On 14/11/19 23:39 +0100, Jakub Jelinek wrote:
On Thu, Nov 14, 2019 at 10:15:21PM +0000, Jonathan Wakely wrote:
> namespace std {
> struct source_location {
> struct __impl {
Will this work if the library type is actually in an inline namespace,
such as std::__8::source_location::__impl (as for
--enable-symvers=gnu-versioned-namespace) or
std::__v1::source_location::__impl (as it probably would be in
libc++).
If I'm reading the patch correctly, it would work fine, because
qualified lookup for std::source_location would find that name even if
it's really in some inline namespace.
I'd say so, but the unfinished testsuite coverage would need to cover it of
course.
> const char *__file;
> const char *__function;
> unsigned int __line, __column;
> };
> const void *__ptr;
If the magic type the compiler generates is declared in the header,
then this member might as well be 'const __impl*'.
Yes, with the static_cast on the __builtin_source_location ()

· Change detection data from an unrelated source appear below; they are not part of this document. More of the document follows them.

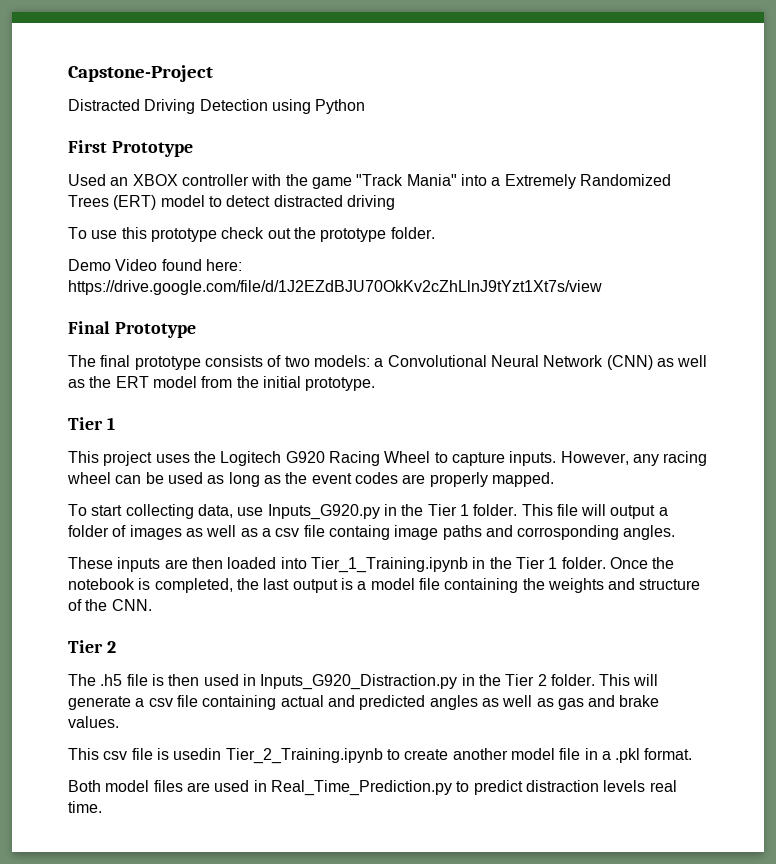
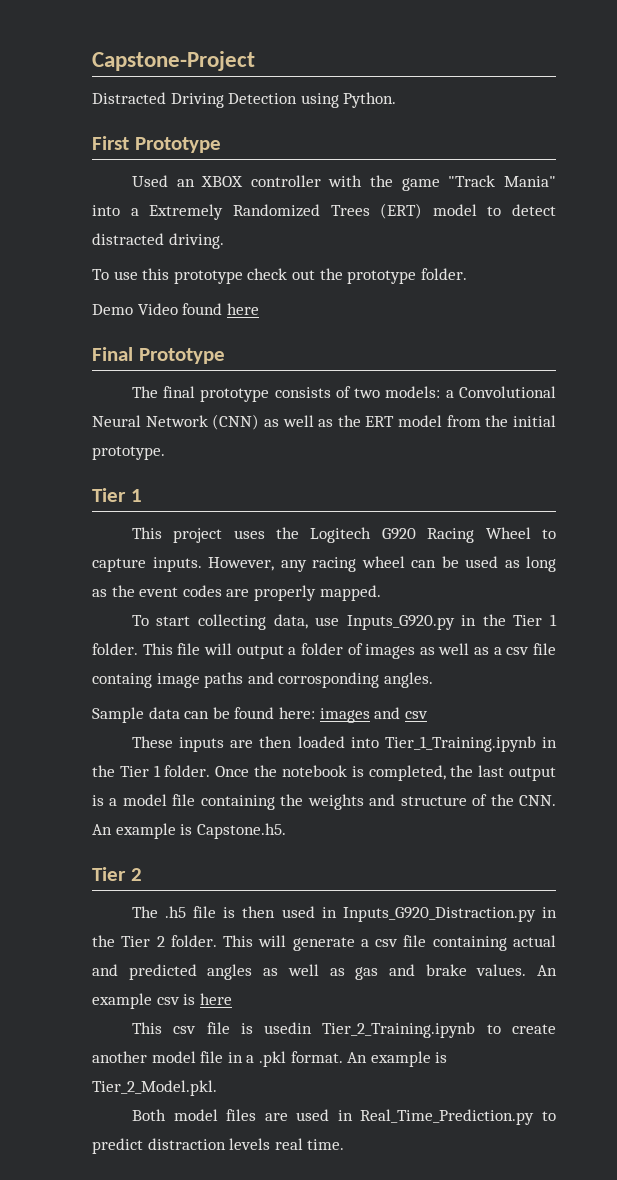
- Distracted Driving Detection using Python
+ Distracted Driving Detection using Python.
- Used an XBOX controller with the game "Track Mania" into a Extremely Randomized Trees (ERT) model to detect distracted driving
+ Used an XBOX controller with the game "Track Mania" into a Extremely Randomized Trees (ERT) model to detect distracted driving.
- Demo Video found here: https://drive.google.com/file/d/1J2EZdBJU70OkKv2cZhLlnJ9tYzt1Xt7s/view
+ Demo Video found here
+ Sample data can be found here: images and csv
- Once the notebook is completed, the last output is a model file containing the weights and structure of the CNN.
+ Once the notebook is completed, the last output is a model file containing the weights and structure of the CNN. An example is Capstone.h5.
+ An example csv is here
+ An example is Tier_2_Model.pkl.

result sure. I can't easily make it return const std::source_location::__impl*
though, because the initialization of the builtins happens early, before
<source_location> is parsed.
And as it is a nested class, I think I can't predeclare it in the compiler.
If it would be std::__source_location_impl instead of
std::source_location::__impl, perhaps I could pretend there is
namespace std { struct __source_location_impl; }
but I bet that wouldn't work well with the inline namespaces.
So, is const void * return from the builtin ok?
Yes, that seems fine. The library can just do the cast once and store
the result, instead of casting it on every use.